WHAT THE EXERCISE ASKS: Count the lines in the records below that contain the word "style", and give only that count.

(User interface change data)
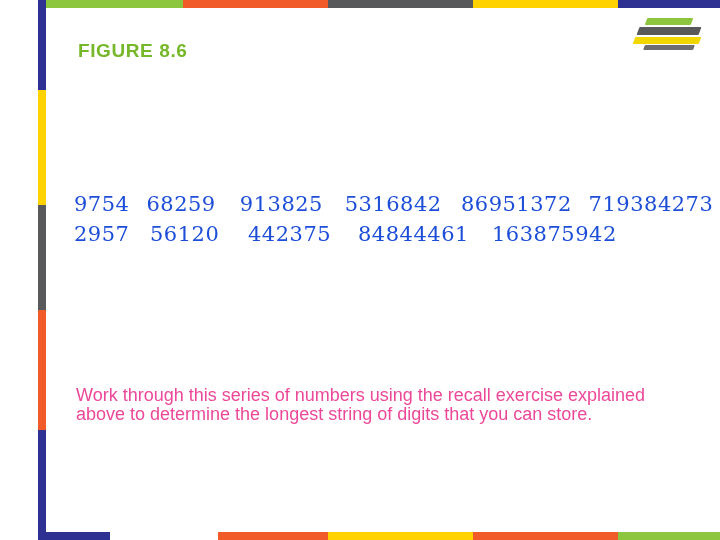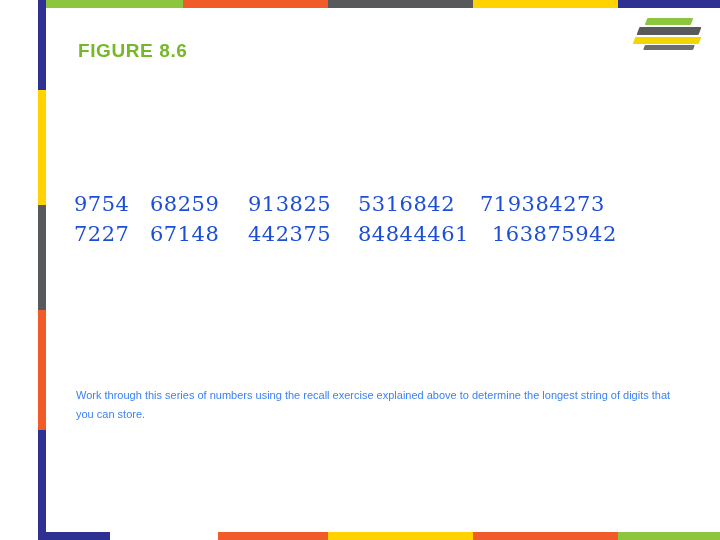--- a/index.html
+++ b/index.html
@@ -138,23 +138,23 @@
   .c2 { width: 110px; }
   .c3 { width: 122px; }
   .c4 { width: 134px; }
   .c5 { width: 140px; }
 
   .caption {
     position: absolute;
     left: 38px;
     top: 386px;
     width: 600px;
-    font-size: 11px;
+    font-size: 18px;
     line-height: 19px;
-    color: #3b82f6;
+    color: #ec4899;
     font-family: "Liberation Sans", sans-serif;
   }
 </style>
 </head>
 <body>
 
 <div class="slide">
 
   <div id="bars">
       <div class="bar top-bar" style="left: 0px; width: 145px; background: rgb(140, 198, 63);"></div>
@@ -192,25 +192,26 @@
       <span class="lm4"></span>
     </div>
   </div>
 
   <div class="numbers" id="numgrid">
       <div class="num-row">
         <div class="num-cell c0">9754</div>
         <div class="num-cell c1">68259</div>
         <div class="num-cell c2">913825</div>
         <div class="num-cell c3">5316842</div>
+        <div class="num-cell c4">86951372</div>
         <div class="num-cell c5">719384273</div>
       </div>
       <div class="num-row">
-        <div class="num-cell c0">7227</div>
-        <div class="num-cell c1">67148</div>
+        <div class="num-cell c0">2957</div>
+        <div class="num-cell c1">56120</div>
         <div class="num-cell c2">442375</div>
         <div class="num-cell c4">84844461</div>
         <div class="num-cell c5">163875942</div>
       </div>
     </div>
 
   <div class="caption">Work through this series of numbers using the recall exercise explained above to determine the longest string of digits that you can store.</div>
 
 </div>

ANSWER TO THIS TASK: 2